INFORMATION GIVEN:

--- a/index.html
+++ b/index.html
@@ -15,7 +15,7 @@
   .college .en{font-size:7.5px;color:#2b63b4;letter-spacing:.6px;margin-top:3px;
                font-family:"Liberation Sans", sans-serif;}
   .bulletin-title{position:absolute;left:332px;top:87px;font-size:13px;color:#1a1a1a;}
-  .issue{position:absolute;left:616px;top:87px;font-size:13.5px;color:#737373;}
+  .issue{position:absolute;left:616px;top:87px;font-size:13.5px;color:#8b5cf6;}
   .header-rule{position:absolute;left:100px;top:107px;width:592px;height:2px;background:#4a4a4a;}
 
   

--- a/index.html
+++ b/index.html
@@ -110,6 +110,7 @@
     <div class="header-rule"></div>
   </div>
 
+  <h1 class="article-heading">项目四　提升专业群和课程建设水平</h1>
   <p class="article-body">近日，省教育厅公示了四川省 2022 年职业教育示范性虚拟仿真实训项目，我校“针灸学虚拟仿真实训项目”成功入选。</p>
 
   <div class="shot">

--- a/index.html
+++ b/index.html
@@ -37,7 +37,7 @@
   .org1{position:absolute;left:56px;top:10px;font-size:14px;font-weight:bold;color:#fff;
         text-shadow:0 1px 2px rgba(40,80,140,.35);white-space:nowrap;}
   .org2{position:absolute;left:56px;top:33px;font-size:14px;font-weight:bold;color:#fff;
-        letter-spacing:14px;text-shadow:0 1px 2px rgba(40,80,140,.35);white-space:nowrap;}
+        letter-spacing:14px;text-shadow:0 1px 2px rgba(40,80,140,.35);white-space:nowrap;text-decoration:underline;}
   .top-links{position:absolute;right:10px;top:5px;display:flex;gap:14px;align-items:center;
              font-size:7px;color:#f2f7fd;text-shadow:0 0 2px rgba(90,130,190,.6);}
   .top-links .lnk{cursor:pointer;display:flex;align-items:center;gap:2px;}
---
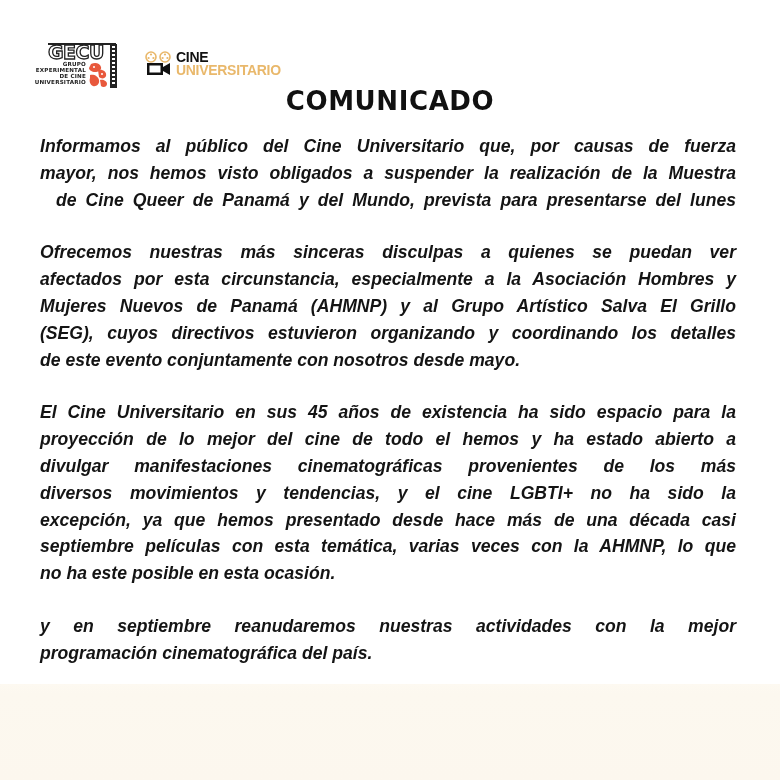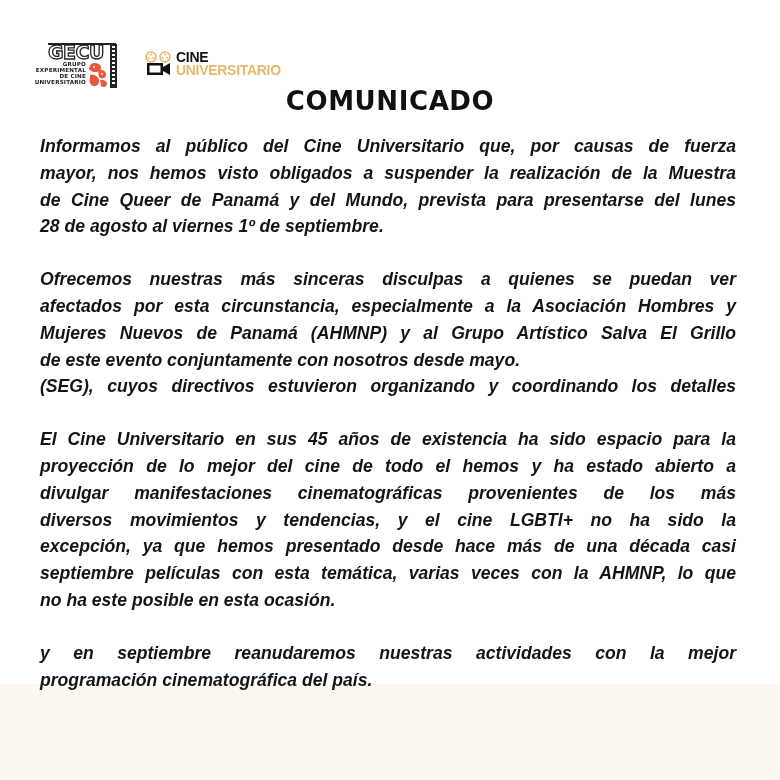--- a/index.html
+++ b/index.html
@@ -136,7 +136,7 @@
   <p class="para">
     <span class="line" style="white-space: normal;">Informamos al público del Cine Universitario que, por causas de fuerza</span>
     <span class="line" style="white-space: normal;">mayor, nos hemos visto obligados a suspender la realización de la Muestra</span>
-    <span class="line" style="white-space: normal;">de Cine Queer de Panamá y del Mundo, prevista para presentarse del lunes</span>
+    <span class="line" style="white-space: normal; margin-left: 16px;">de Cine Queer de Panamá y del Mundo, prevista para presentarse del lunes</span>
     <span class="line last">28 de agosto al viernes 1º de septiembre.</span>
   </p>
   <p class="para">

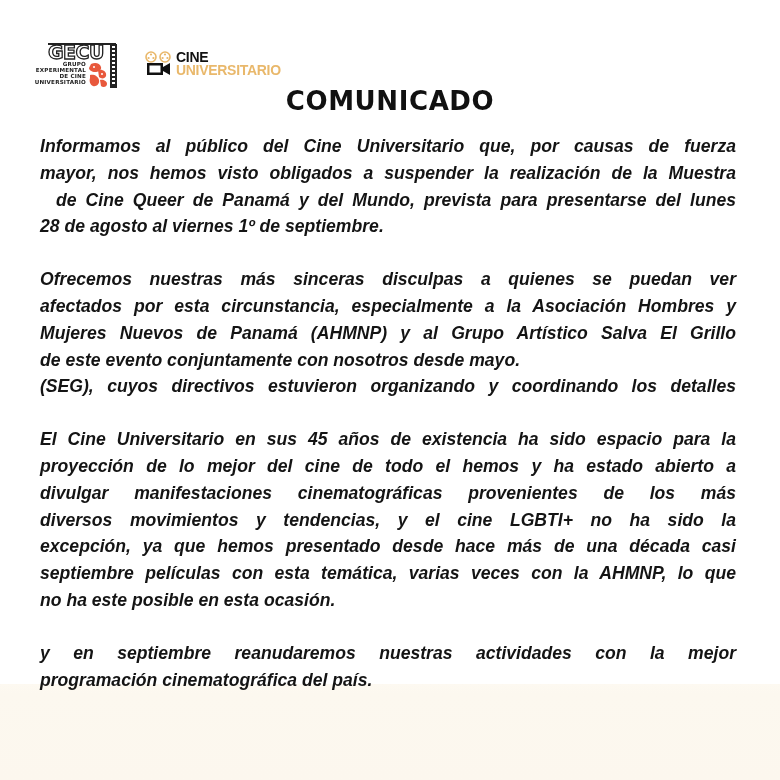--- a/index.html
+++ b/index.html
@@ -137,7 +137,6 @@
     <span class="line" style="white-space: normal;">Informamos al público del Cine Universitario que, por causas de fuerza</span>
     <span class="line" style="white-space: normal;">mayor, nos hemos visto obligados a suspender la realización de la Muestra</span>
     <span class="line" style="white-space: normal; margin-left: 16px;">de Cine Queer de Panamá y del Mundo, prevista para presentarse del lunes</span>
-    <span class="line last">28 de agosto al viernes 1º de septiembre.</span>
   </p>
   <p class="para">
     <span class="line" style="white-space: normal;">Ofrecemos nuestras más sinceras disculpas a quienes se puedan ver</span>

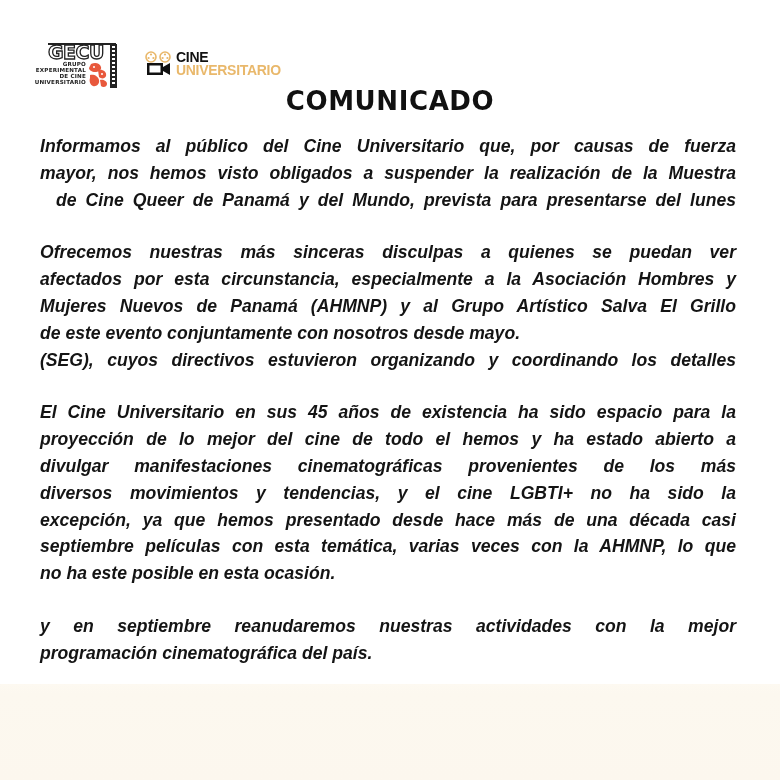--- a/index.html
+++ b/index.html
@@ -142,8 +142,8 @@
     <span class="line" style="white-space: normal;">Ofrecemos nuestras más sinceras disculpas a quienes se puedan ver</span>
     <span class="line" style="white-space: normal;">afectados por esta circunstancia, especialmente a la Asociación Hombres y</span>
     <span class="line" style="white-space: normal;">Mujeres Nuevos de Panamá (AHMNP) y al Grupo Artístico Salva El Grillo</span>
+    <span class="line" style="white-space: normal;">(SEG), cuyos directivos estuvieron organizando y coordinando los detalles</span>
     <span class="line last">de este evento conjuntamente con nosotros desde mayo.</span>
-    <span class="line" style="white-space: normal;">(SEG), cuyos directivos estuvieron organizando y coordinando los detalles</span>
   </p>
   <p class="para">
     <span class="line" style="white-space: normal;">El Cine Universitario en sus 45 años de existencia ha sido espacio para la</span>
* * *
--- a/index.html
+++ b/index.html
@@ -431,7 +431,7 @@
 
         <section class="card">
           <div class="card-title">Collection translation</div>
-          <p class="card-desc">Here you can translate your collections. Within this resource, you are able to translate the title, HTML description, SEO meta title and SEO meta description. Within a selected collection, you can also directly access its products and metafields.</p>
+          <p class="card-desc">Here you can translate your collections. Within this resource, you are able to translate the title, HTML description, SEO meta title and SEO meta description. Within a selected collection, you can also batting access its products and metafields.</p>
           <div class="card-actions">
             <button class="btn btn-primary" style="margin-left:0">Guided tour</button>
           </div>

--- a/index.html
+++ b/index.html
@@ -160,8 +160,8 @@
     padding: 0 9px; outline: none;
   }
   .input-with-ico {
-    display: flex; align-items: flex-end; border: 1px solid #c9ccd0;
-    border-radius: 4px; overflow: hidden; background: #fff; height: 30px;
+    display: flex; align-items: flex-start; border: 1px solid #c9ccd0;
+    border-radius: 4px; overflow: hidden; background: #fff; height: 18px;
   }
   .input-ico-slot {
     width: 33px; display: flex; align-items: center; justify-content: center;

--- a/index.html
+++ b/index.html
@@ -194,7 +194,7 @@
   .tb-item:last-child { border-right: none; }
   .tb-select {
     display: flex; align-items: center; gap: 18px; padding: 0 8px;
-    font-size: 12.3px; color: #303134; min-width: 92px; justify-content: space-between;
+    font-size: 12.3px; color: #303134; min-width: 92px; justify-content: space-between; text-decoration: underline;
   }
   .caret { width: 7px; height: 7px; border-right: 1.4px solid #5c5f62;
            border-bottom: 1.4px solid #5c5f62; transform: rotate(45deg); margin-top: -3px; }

WHAT YOU ARE ASKED TO DO: Only the count is wanted. Find the lines of the records that include the word "header" and state how many.

WRITTEN SOLUTION: 2